Der Trend geht zum Zweitrad

Dafür hat Jimmy keine Zeit. Die Zweiradbranche boomt gerade. "Es ist echt erstaunlich", sagt er, "in diesen Tagen bringen die Leute Räder an, da seh ich auf den ersten Blick, dass die seit Jahren im Keller standen." Warum? Die Erklärung kommt gleich hinterher. "Die Menschen steigen alle um aufs Rad, das ist einfach günstiger. Wegen der Krise wird vielen das Autofahren langsam zu teuer, dazu kommen die vielen neuen Parkzonen in der Stadt."

Im "2 Rad" an der Georgenstraße in Schwabing eilen die Mitarbeiter von einem Kunden zum nächsten, am Eingang steht ein Schild: "Keine Fremdräder vor dem 20. April". Und im Radgeschäft an der Fraunhoferstraße geht es genauso zu. "Drei Wochen Wartezeit bei der Reparatur von Rädern, die nicht bei uns gekauft wurden", sagt Werner Beck. Auch er hat einige Cruiser im Angebot.

"Als ich vor 30 Jahren angefangen habe, gab es zwei verschiedene Fahrradtypen, Rennräder und Nicht-Rennräder. Jetzt gibt es 20 Typen", sagt Beck. Mindestens. Schon die in Schönbergers Laden "Isarcruiser" nennen sich etwa Townies oder Deliveries (die haben eine umrahmte Holzfläche vor dem Lenker, auf die ein Kasten Bier passt), und bei den Rädern geht es schon gar nicht mehr um Form, sondern mehr um das Design, sie werden nach den Künstlern benannt und nicht mehr nach einer Seriennummer. "Das Cruiserbike ist ein klassisches Zweitrad", sagt Schönberger.
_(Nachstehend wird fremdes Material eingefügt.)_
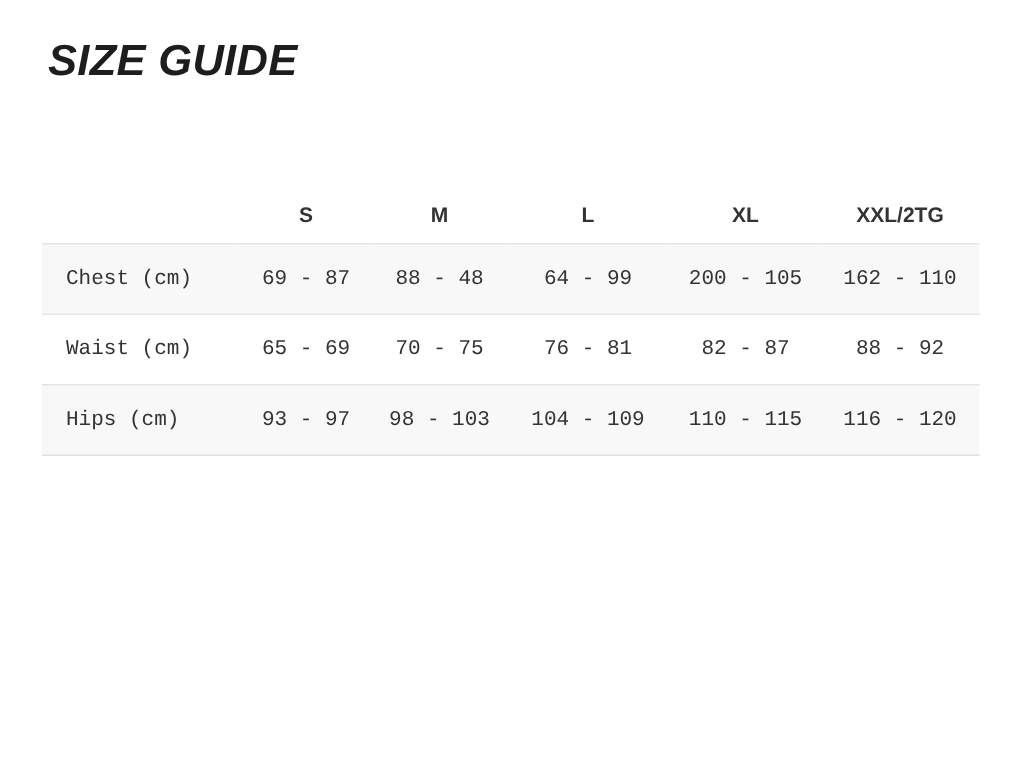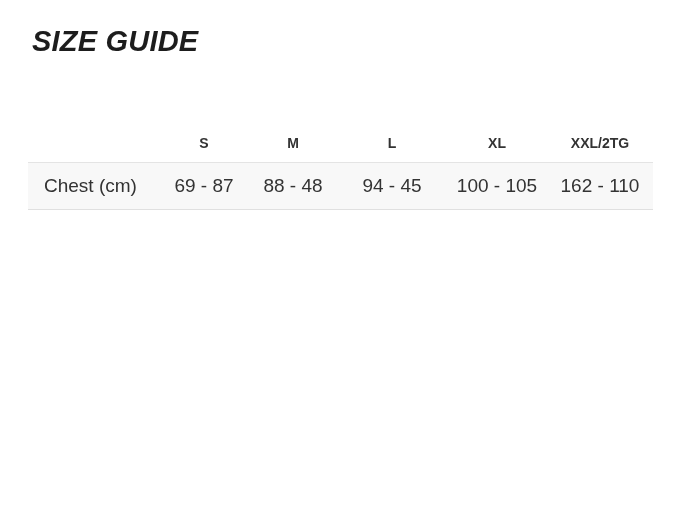--- a/index.html
+++ b/index.html
@@ -47,13 +47,14 @@
     line-height: 18px;
   }
   table.size-table td {
-    font-size: 19px;
+    font-size: 14px;
     font-weight: 400;
     color: #333333;
     text-align: center;
     padding: 13px 4px;
     line-height: 20px;
     border-top: 1px solid #e4e4e4;
+    font-family: Liberation Mono, monospace;
   }
   table.size-table td.row-label {
     text-align: left;

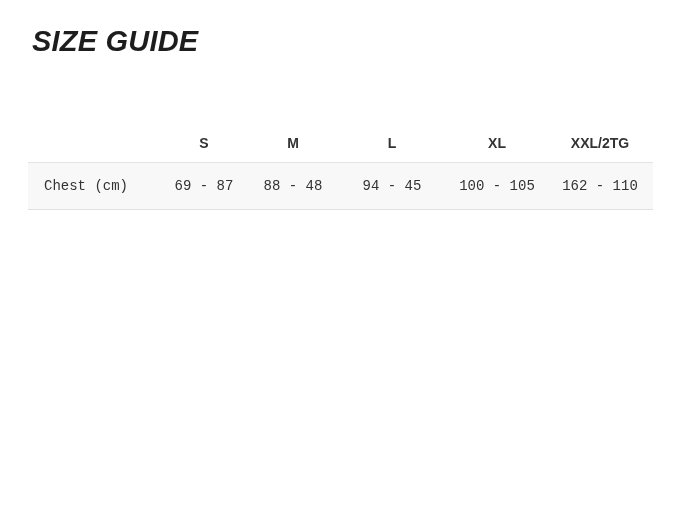--- a/index.html
+++ b/index.html
@@ -95,7 +95,7 @@
         <td class="row-label">Chest (cm)</td>
         <td>69 - 87</td>
         <td>88 - 48</td>
-        <td>94 - 45</td>
+        <td>64 - 99</td>
         <td>100 - 105</td>
         <td>162 - 110</td>
       </tr>

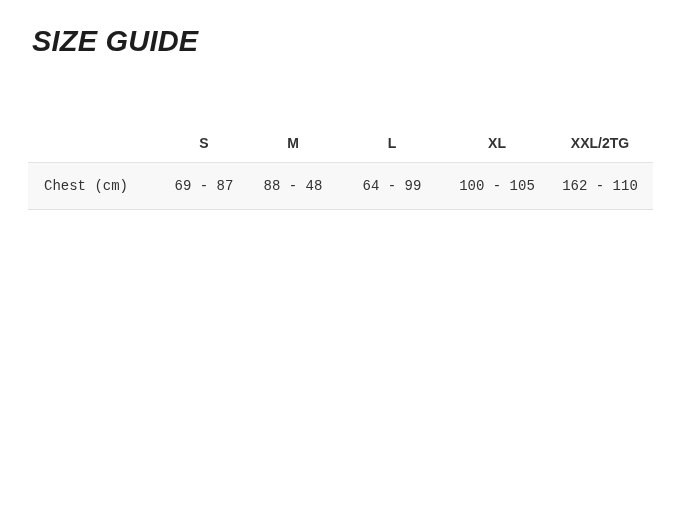--- a/index.html
+++ b/index.html
@@ -96,7 +96,7 @@
         <td>69 - 87</td>
         <td>88 - 48</td>
         <td>64 - 99</td>
-        <td>100 - 105</td>
+        <td>200 - 105</td>
         <td>162 - 110</td>
       </tr>
     </tbody>

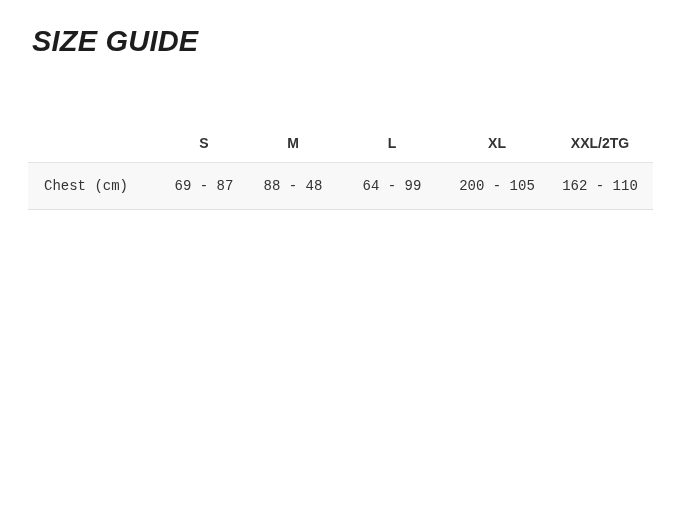--- a/index.html
+++ b/index.html
@@ -99,6 +99,14 @@
         <td>200 - 105</td>
         <td>162 - 110</td>
       </tr>
+      <tr>
+        <td class="row-label">Waist (cm)</td>
+        <td>65 - 69</td>
+        <td>70 - 75</td>
+        <td>76 - 81</td>
+        <td>82 - 87</td>
+        <td>88 - 92</td>
+      </tr>
     </tbody>
   </table>
 

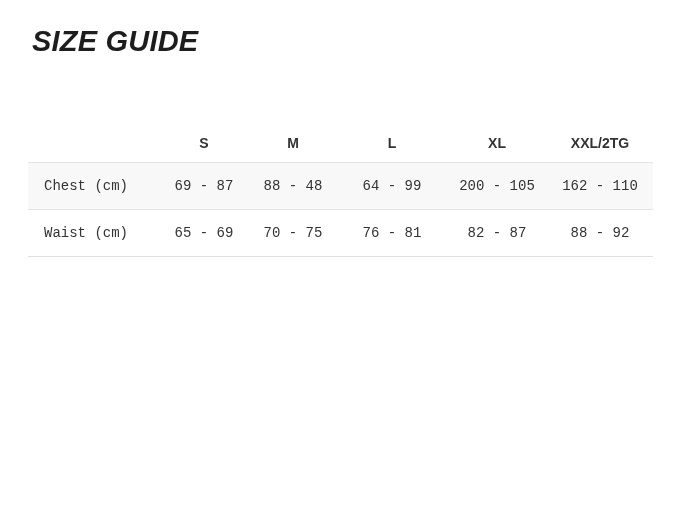--- a/index.html
+++ b/index.html
@@ -107,6 +107,14 @@
         <td>82 - 87</td>
         <td>88 - 92</td>
       </tr>
+      <tr>
+        <td class="row-label">Hips (cm)</td>
+        <td>93 - 97</td>
+        <td>98 - 103</td>
+        <td>104 - 109</td>
+        <td>110 - 115</td>
+        <td>116 - 120</td>
+      </tr>
     </tbody>
   </table>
Fast jeder habe ja ein Gebrauchsrad, aber das Cruise-Gerät nutze man in der Freizeit, für den Weg zum Biergarten oder zum Grillen.

Und wirklich, die Probefahrt zeigt: Auf einem solchen Slow-Rad kann man kaum anders als zu entspannen, da sind einem nach wenigen Metern die Grünphasen der Ampeln egal, die man normalerweise unbedingt noch erreichen will, da wagt man den Blick nach rechts und links und wird natürlich auch wahrgenommen. Zwei Runden um den Gärtnerplatz genügen, um alle Blicke aus den vollbesetzten Cafés auf sich zu lenken. Man kann natürlich auch noch nachhelfen. Mit Accessoires in Form von Plastikblumen zum Beispiel, Schlössern in Handschellenform oder Helmen im Snowboarder-Style.

Der sonnige Frühling ist eben auch jedes Jahr die Zeit, in der sich Münchens Bewohner wieder öffentlich zeigen. Biergärten, Auen und Plätze werden zu riesigen Freiluftlaufstegen für die neuesten Modetrends aller Art, und dazu gehören in diesem Jahr endgültig auch Fahrräder.